When you write out the listing, keep each word exactly as it stands but include none of its images.
Content starts
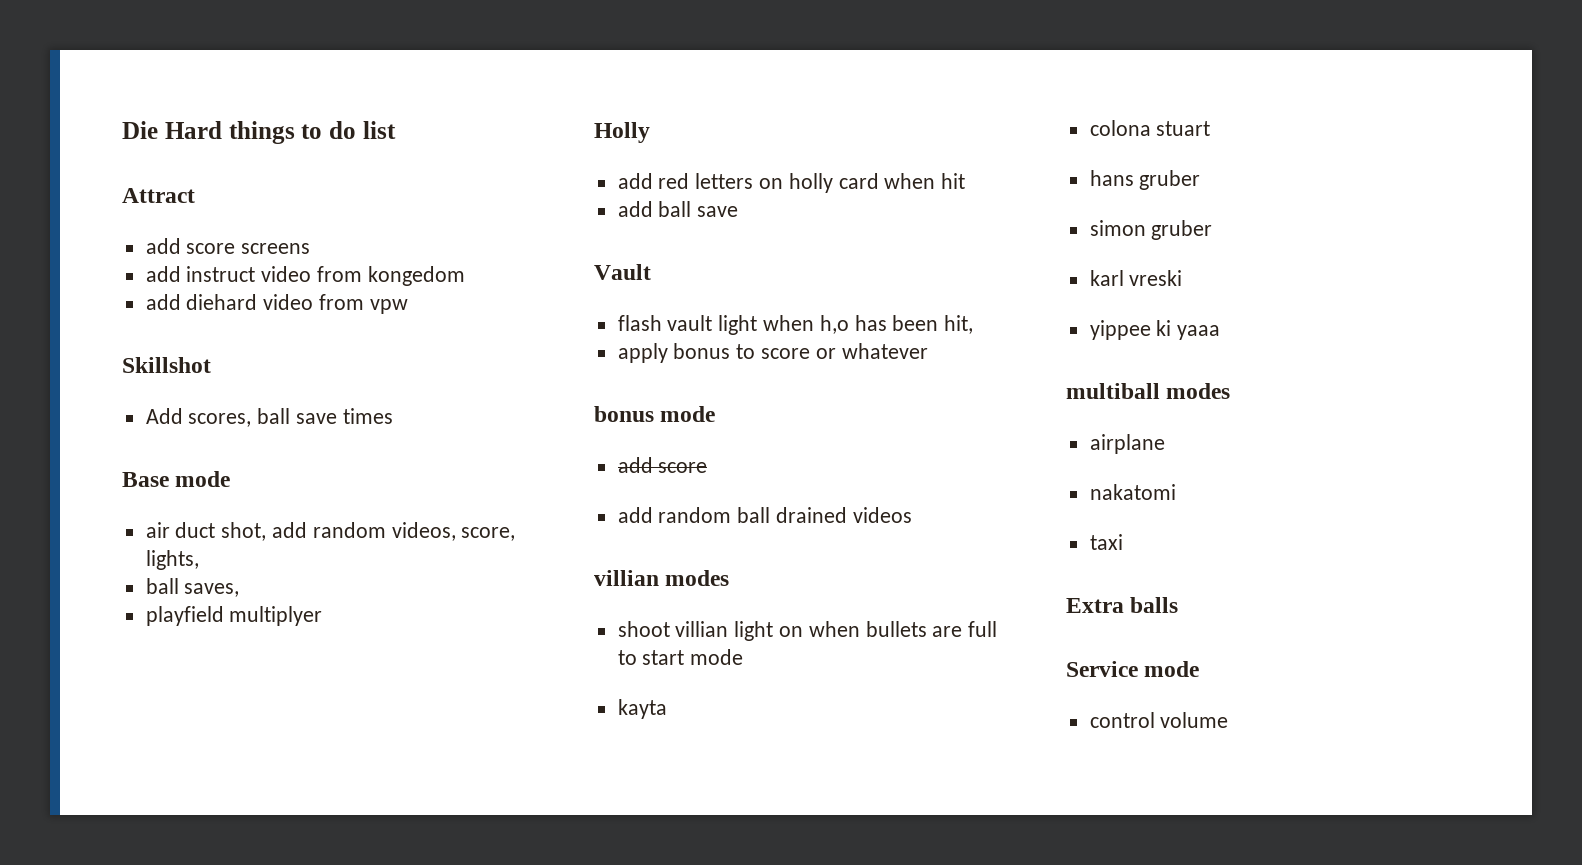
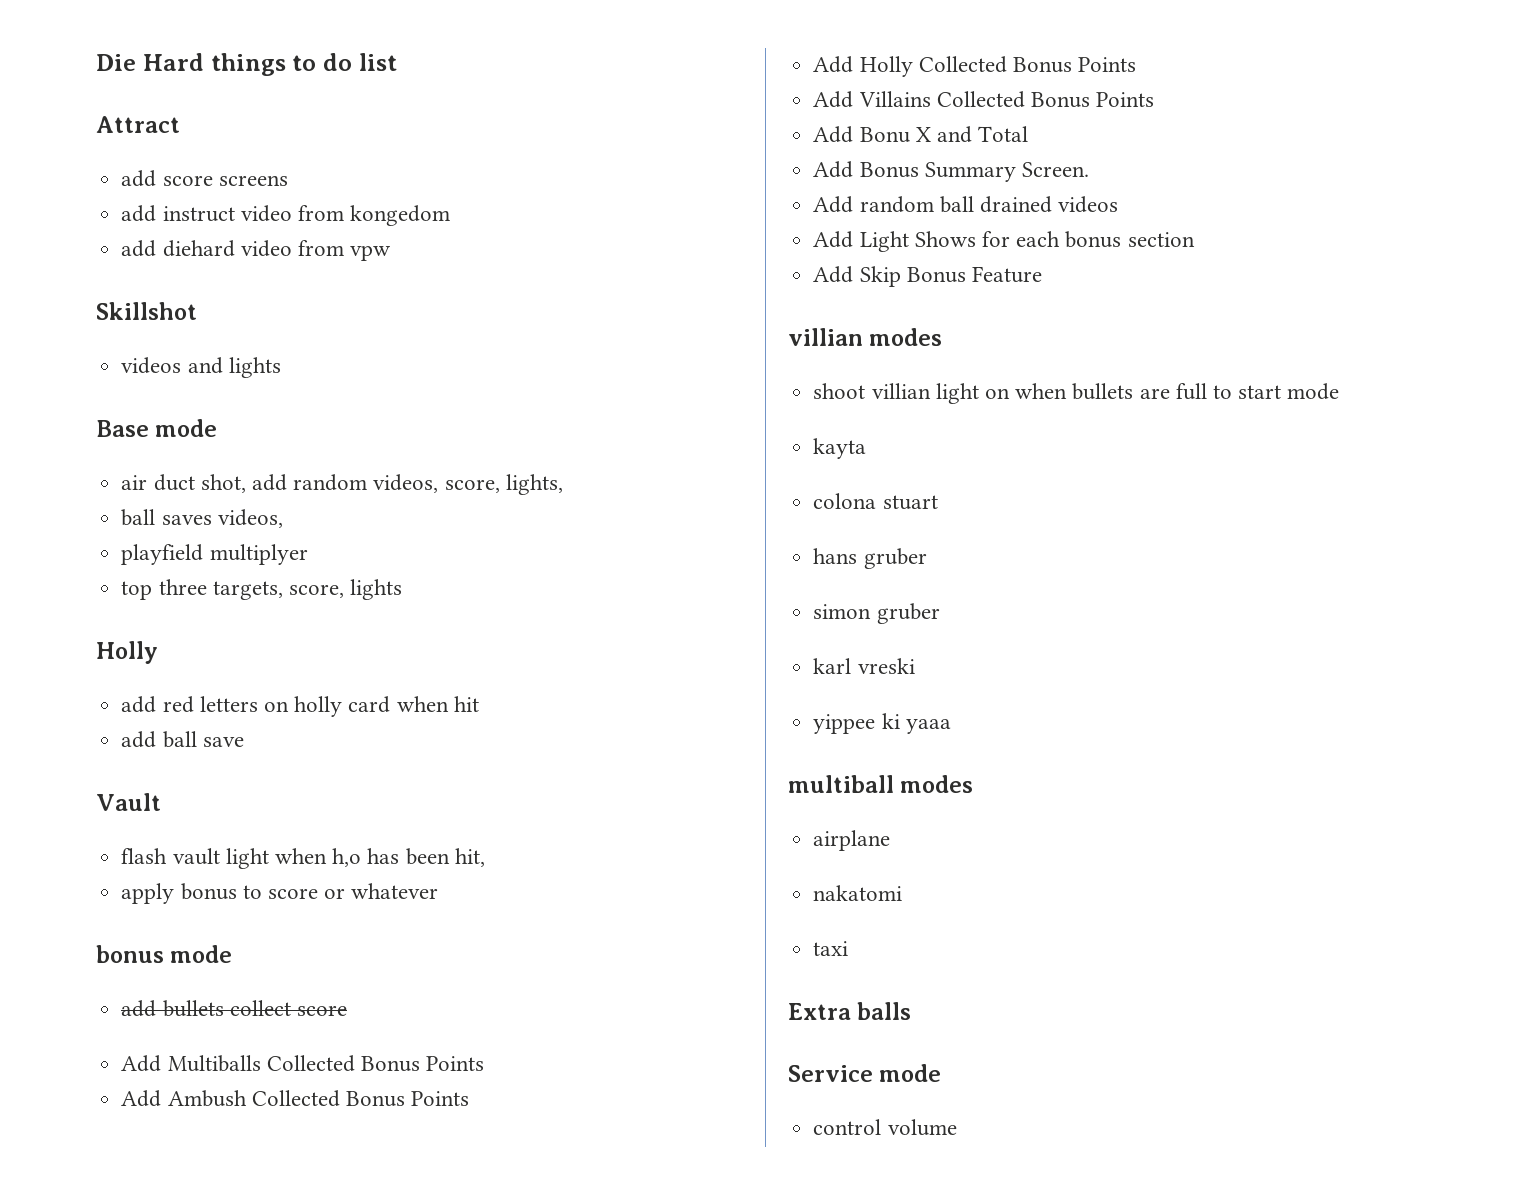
- Add scores, ball save times
+ videos and lights
- ball saves,
+ ball saves videos,
+ top three targets, score, lights
  bonus mode
- add score
+ add bullets collect score
- add random ball drained videos
+ Add Multiballs Collected Bonus Points
+ Add Ambush Collected Bonus Points
+ Add Holly Collected Bonus Points
+ Add Villains Collected Bonus Points
+ Add Bonu X and Total
+ Add Bonus Summary Screen.
+ Add random ball drained videos
+ Add Light Shows for each bonus section
+ Add Skip Bonus Feature

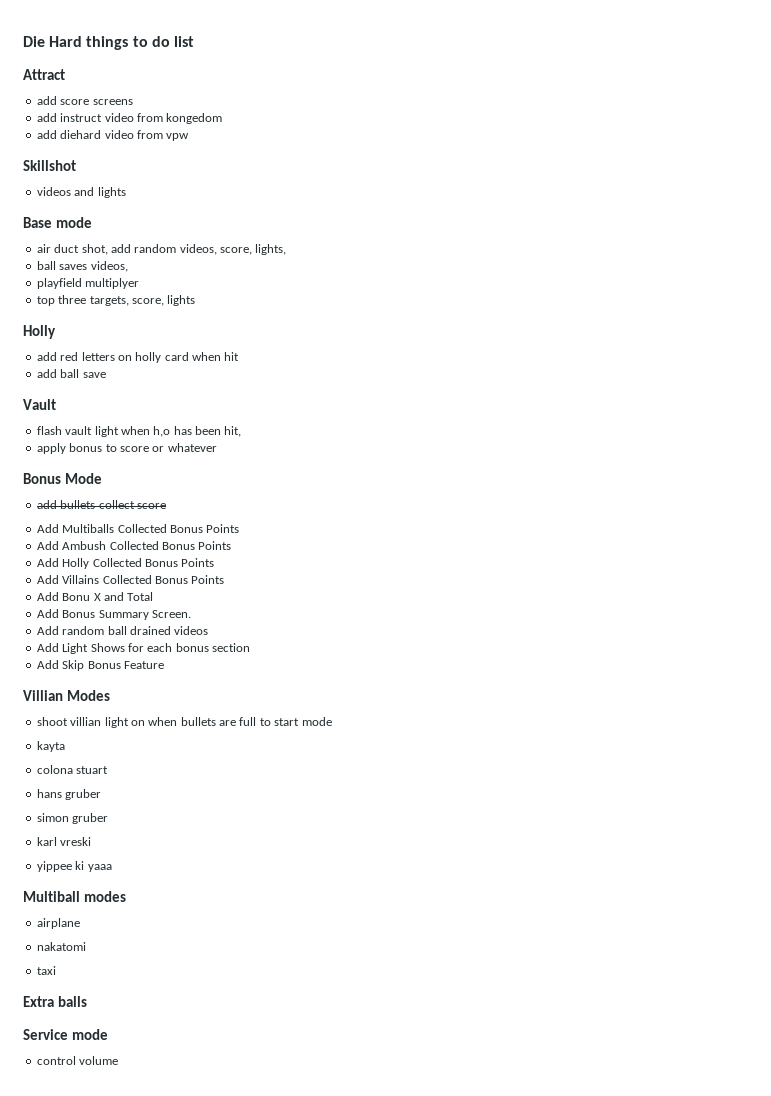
- bonus mode
+ Bonus Mode
- villian modes
+ Villian Modes
- multiball modes
+ Multiball modes

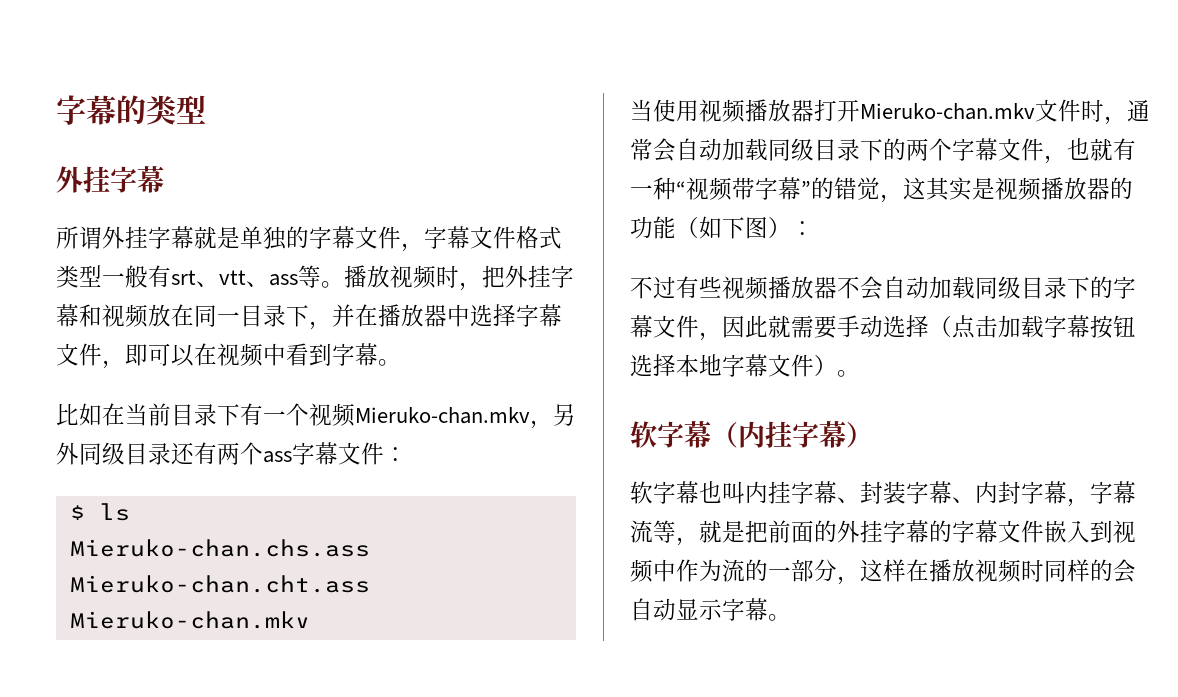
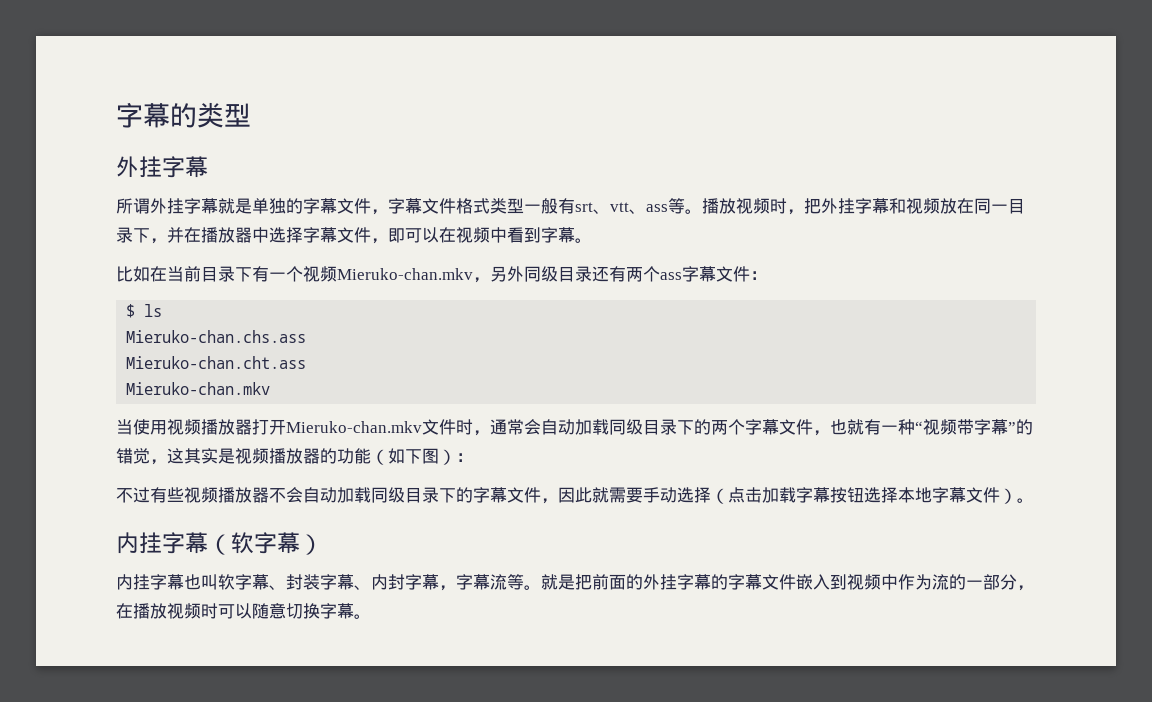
- 软字幕（内挂字幕）
+ 内挂字幕（软字幕）
- 软字幕也叫内挂字幕、封装字幕、内封字幕，字幕流等，就是把前面的外挂字幕的字幕文件嵌入到视频中作为流的一部分，这样在播放视频时同样的会自动显示字幕。
+ 内挂字幕也叫软字幕、封装字幕、内封字幕，字幕流等。就是把前面的外挂字幕的字幕文件嵌入到视频中作为流的一部分，在播放视频时可以随意切换字幕。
Content ends
Task answer =>
- Add scores, ball save times
+ videos and lights
- ball saves,
+ ball saves videos,
+ top three targets, score, lights
  bonus mode
- add score
+ add bullets collect score
- add random ball drained videos
+ Add Multiballs Collected Bonus Points
+ Add Ambush Collected Bonus Points
+ Add Holly Collected Bonus Points
+ Add Villains Collected Bonus Points
+ Add Bonu X and Total
+ Add Bonus Summary Screen.
+ Add random ball drained videos
+ Add Light Shows for each bonus section
+ Add Skip Bonus Feature

- bonus mode
+ Bonus Mode
- villian modes
+ Villian Modes
- multiball modes
+ Multiball modes

- 软字幕（内挂字幕）
+ 内挂字幕（软字幕）
- 软字幕也叫内挂字幕、封装字幕、内封字幕，字幕流等，就是把前面的外挂字幕的字幕文件嵌入到视频中作为流的一部分，这样在播放视频时同样的会自动显示字幕。
+ 内挂字幕也叫软字幕、封装字幕、内封字幕，字幕流等。就是把前面的外挂字幕的字幕文件嵌入到视频中作为流的一部分，在播放视频时可以随意切换字幕。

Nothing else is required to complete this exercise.